* Brief
Produce a verbatim copy of the lines from the one holding "from CSS Nouveau" through the last line of the listing, and nothing else.
■ ■ ■ ■ ■
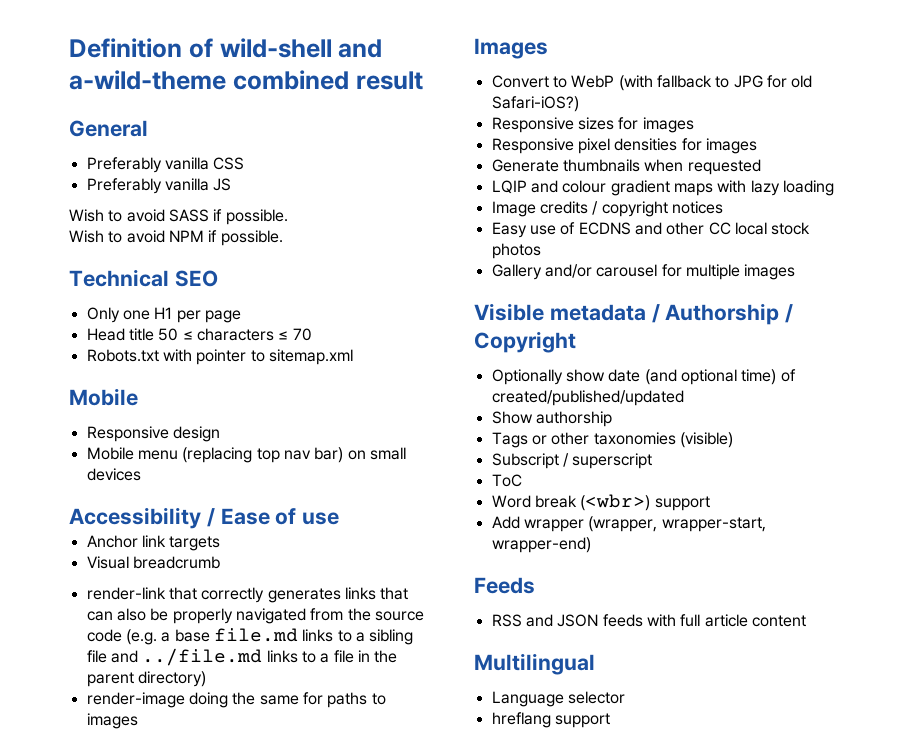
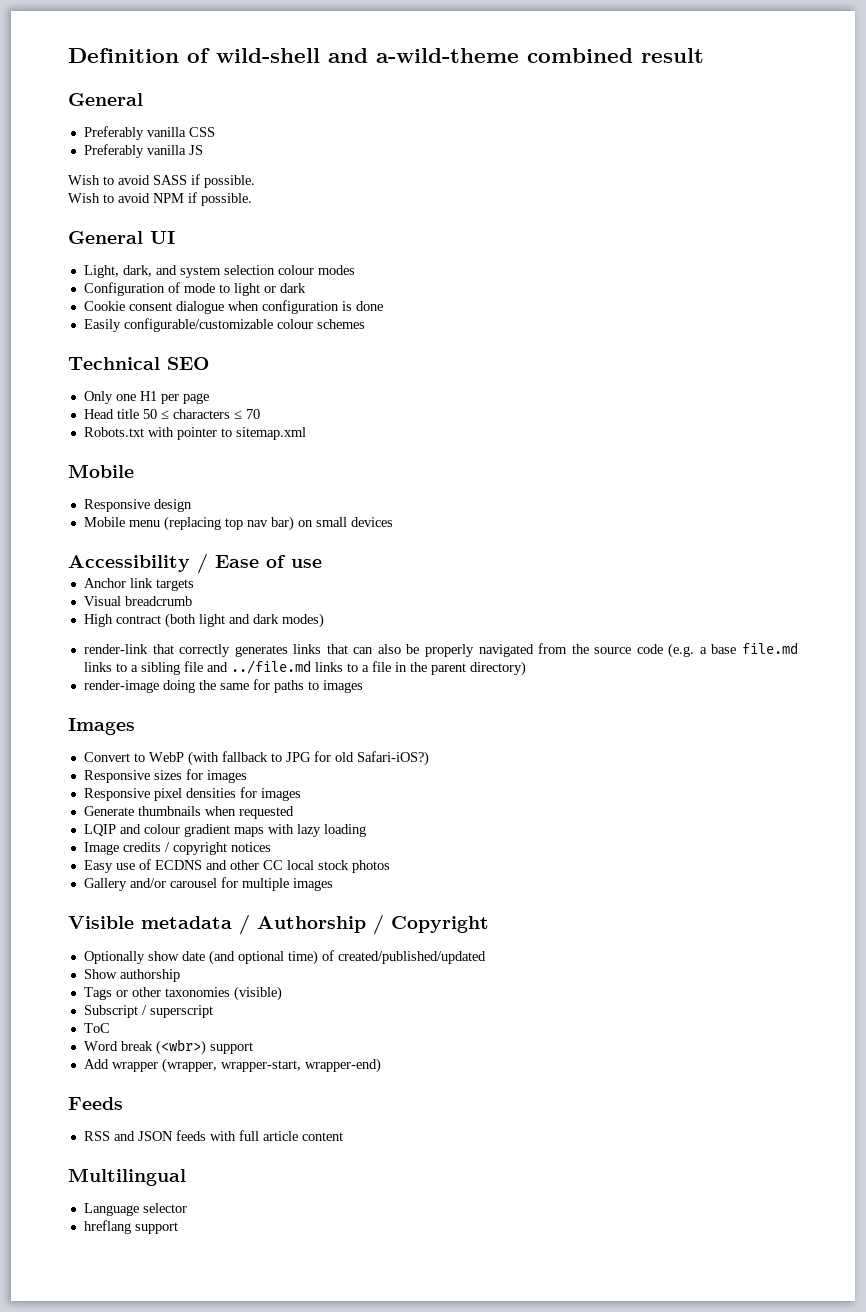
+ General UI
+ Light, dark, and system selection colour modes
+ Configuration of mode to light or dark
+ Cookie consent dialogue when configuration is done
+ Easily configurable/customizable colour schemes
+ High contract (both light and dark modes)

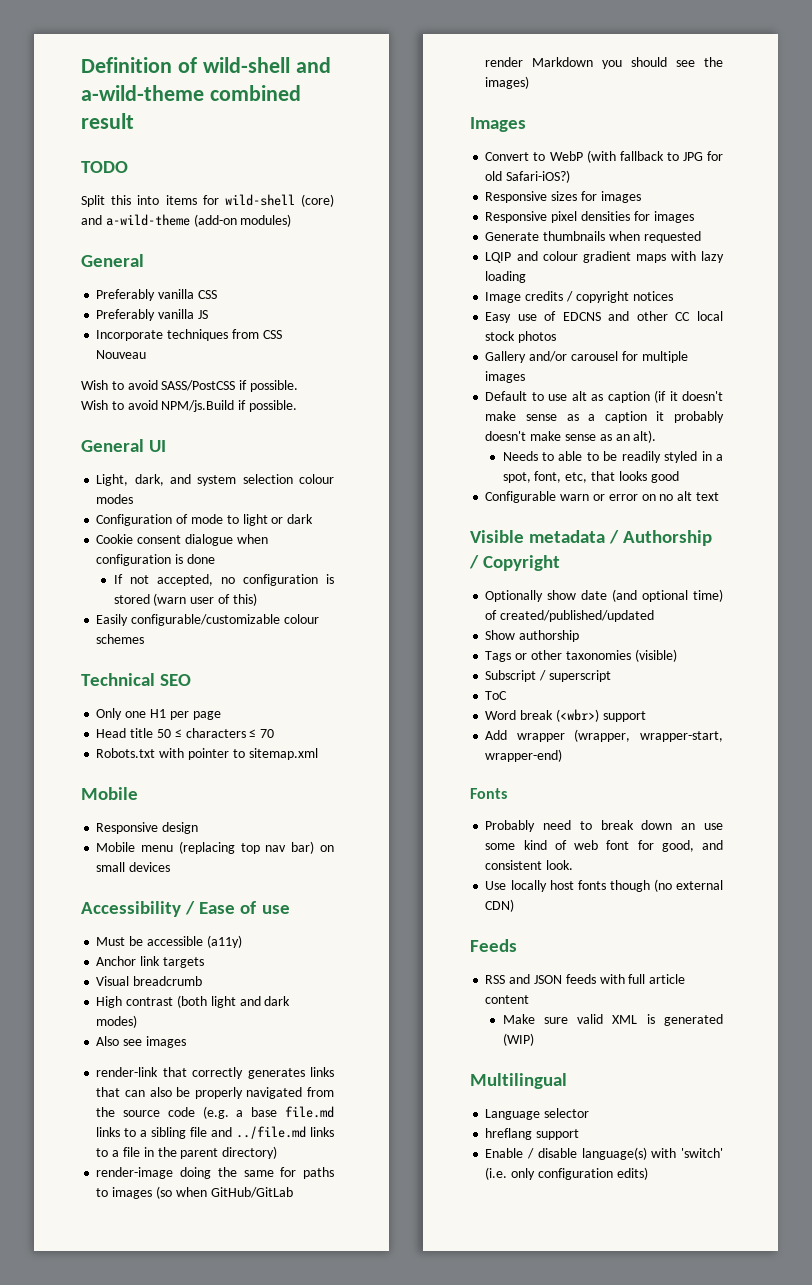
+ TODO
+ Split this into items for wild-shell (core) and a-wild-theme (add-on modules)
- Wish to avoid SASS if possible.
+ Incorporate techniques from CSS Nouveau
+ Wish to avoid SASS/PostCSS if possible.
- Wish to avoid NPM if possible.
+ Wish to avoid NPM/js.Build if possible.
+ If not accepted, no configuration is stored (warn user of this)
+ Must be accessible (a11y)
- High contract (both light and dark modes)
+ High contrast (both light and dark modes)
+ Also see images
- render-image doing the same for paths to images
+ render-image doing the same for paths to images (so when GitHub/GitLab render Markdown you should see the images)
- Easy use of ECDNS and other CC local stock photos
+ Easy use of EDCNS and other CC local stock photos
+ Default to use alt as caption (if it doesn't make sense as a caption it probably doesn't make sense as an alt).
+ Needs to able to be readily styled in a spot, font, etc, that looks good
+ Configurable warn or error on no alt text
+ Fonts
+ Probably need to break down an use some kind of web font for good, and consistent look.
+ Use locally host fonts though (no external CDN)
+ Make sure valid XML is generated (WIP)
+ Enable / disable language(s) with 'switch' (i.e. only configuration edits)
■ ■ ■ ■ ■
* Task answer
+ Incorporate techniques from CSS Nouveau
+ Wish to avoid SASS/PostCSS if possible.
- Wish to avoid NPM if possible.
+ Wish to avoid NPM/js.Build if possible.
+ If not accepted, no configuration is stored (warn user of this)
+ Must be accessible (a11y)
- High contract (both light and dark modes)
+ High contrast (both light and dark modes)
+ Also see images
- render-image doing the same for paths to images
+ render-image doing the same for paths to images (so when GitHub/GitLab render Markdown you should see the images)
- Easy use of ECDNS and other CC local stock photos
+ Easy use of EDCNS and other CC local stock photos
+ Default to use alt as caption (if it doesn't make sense as a caption it probably doesn't make sense as an alt).
+ Needs to able to be readily styled in a spot, font, etc, that looks good
+ Configurable warn or error on no alt text
+ Fonts
+ Probably need to break down an use some kind of web font for good, and consistent look.
+ Use locally host fonts though (no external CDN)
+ Make sure valid XML is generated (WIP)
+ Enable / disable language(s) with 'switch' (i.e. only configuration edits)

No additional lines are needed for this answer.